[Modification records]

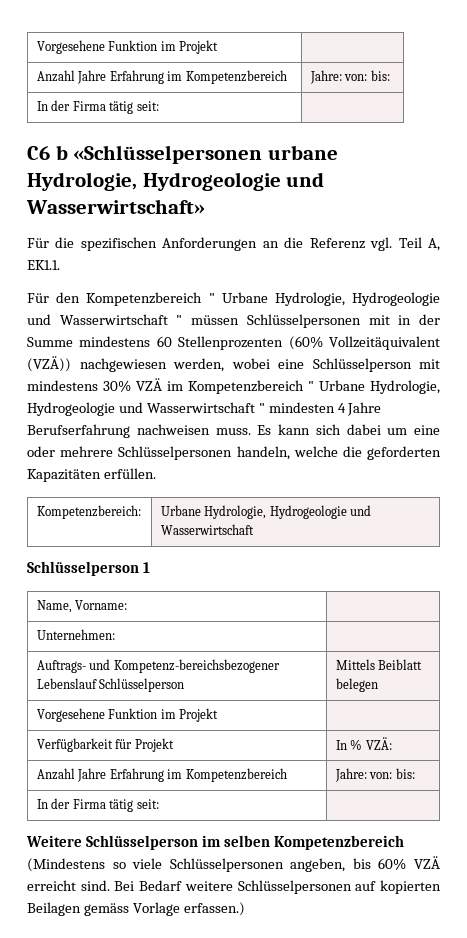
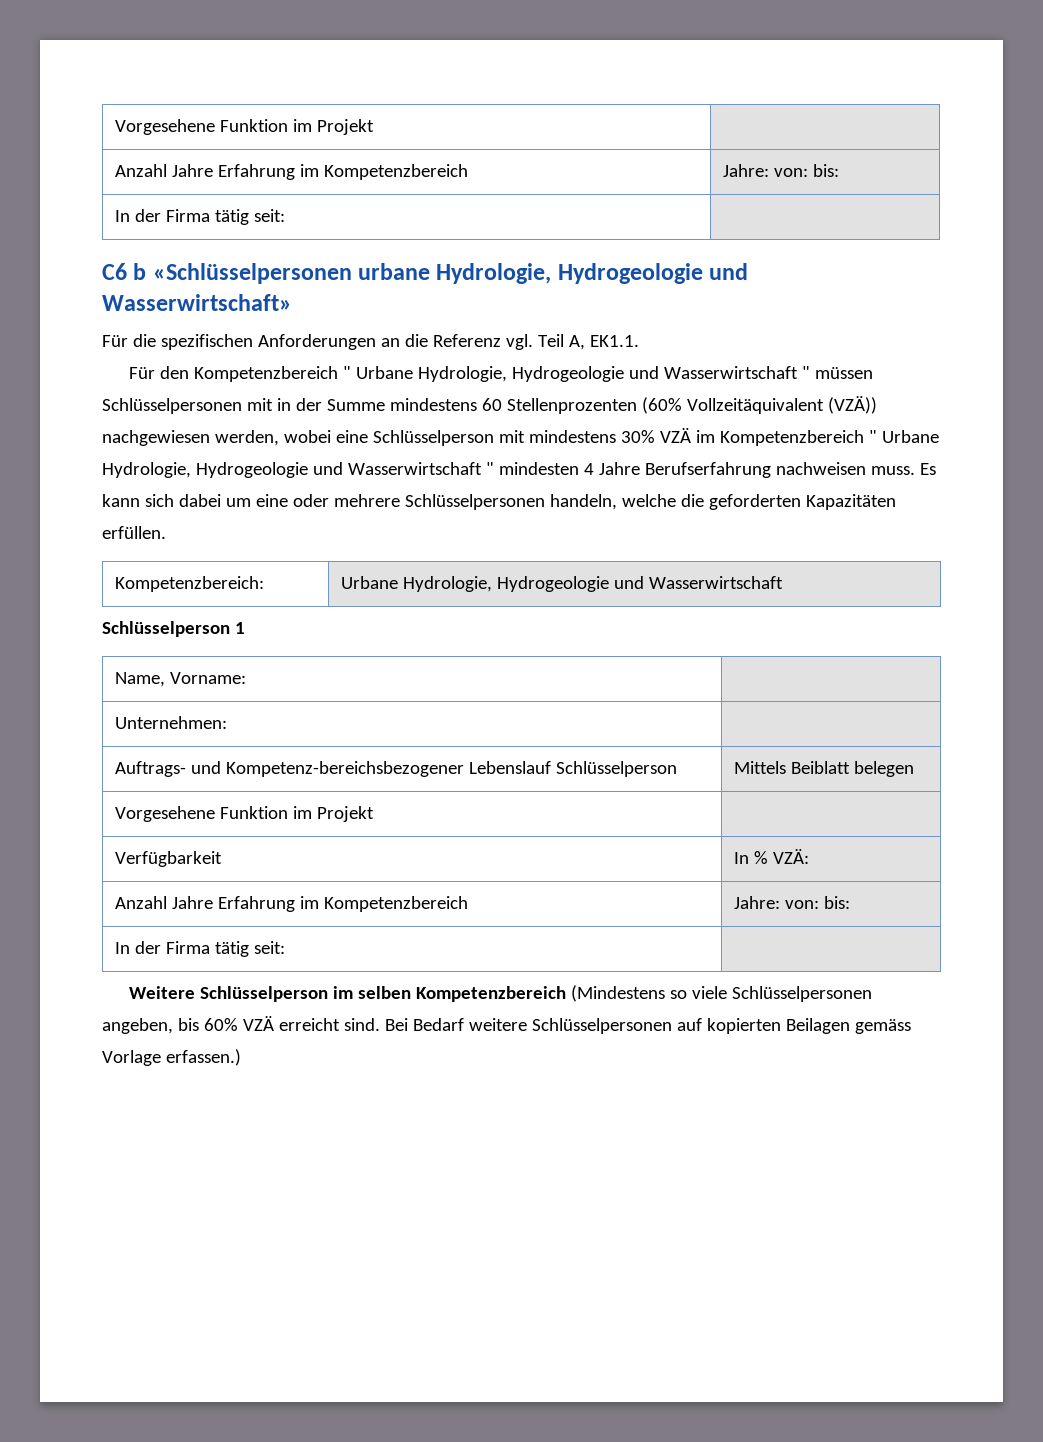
- Verfügbarkeit für Projekt | In % VZÄ:
+ Verfügbarkeit | In % VZÄ:

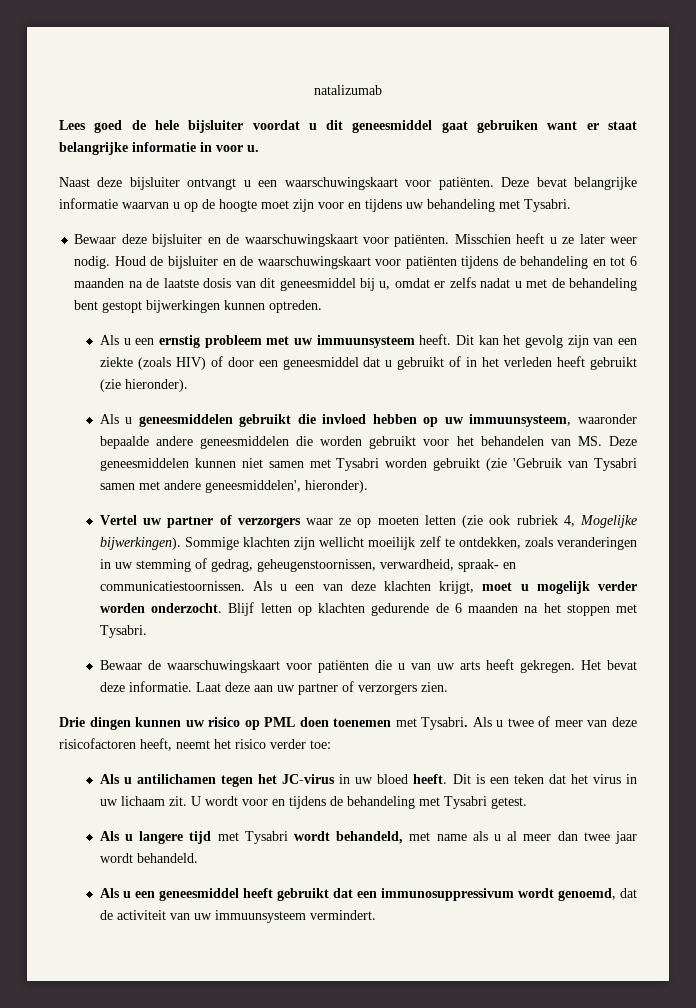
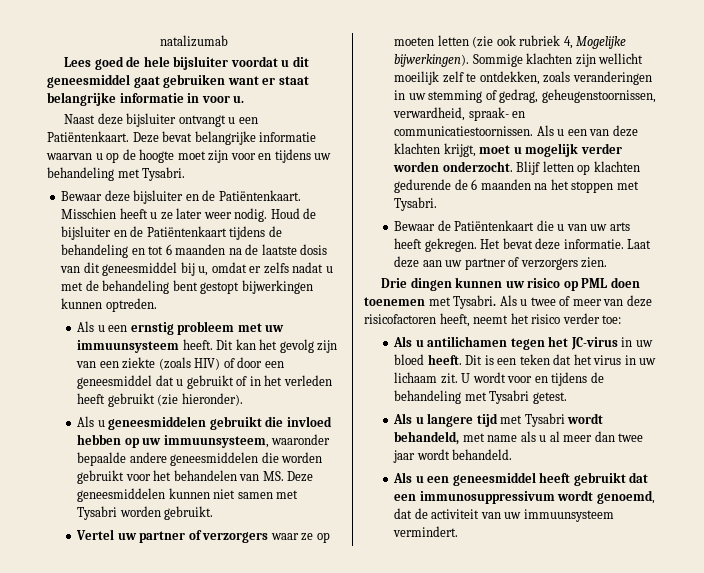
- Naast deze bijsluiter ontvangt u een waarschuwingskaart voor patiënten.
+ Naast deze bijsluiter ontvangt u een Patiëntenkaart.
- Bewaar deze bijsluiter en de waarschuwingskaart voor patiënten.
+ Bewaar deze bijsluiter en de Patiëntenkaart.
- Houd de bijsluiter en de waarschuwingskaart voor patiënten tijdens de behandeling en tot 6 maanden na de laatste dosis van dit geneesmiddel bij u, omdat er zelfs nadat u met de behandeling bent gestopt bijwerkingen kunnen optreden.
+ Houd de bijsluiter en de Patiëntenkaart tijdens de behandeling en tot 6 maanden na de laatste dosis van dit geneesmiddel bij u, omdat er zelfs nadat u met de behandeling bent gestopt bijwerkingen kunnen optreden.
- Als u geneesmiddelen gebruikt die invloed hebben op uw immuunsysteem, waaronder bepaalde andere geneesmiddelen die worden gebruikt voor het behandelen van MS. Deze geneesmiddelen kunnen niet samen met Tysabri worden gebruikt (zie 'Gebruik van Tysabri samen met andere geneesmiddelen', hieronder).
+ Als u geneesmiddelen gebruikt die invloed hebben op uw immuunsysteem, waaronder bepaalde andere geneesmiddelen die worden gebruikt voor het behandelen van MS. Deze geneesmiddelen kunnen niet samen met Tysabri worden gebruikt.
- Bewaar de waarschuwingskaart voor patiënten die u van uw arts heeft gekregen.
+ Bewaar de Patiëntenkaart die u van uw arts heeft gekregen.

### TASK INSTRUCTIONS
Start with the line above that contains "- Naast deze" and end with the line that contains "en de Patiëntenkaart.". Write out those lines exactly, and only those.

### YOUR SOLUTION
- Naast deze bijsluiter ontvangt u een waarschuwingskaart voor patiënten.
+ Naast deze bijsluiter ontvangt u een Patiëntenkaart.
- Bewaar deze bijsluiter en de waarschuwingskaart voor patiënten.
+ Bewaar deze bijsluiter en de Patiëntenkaart.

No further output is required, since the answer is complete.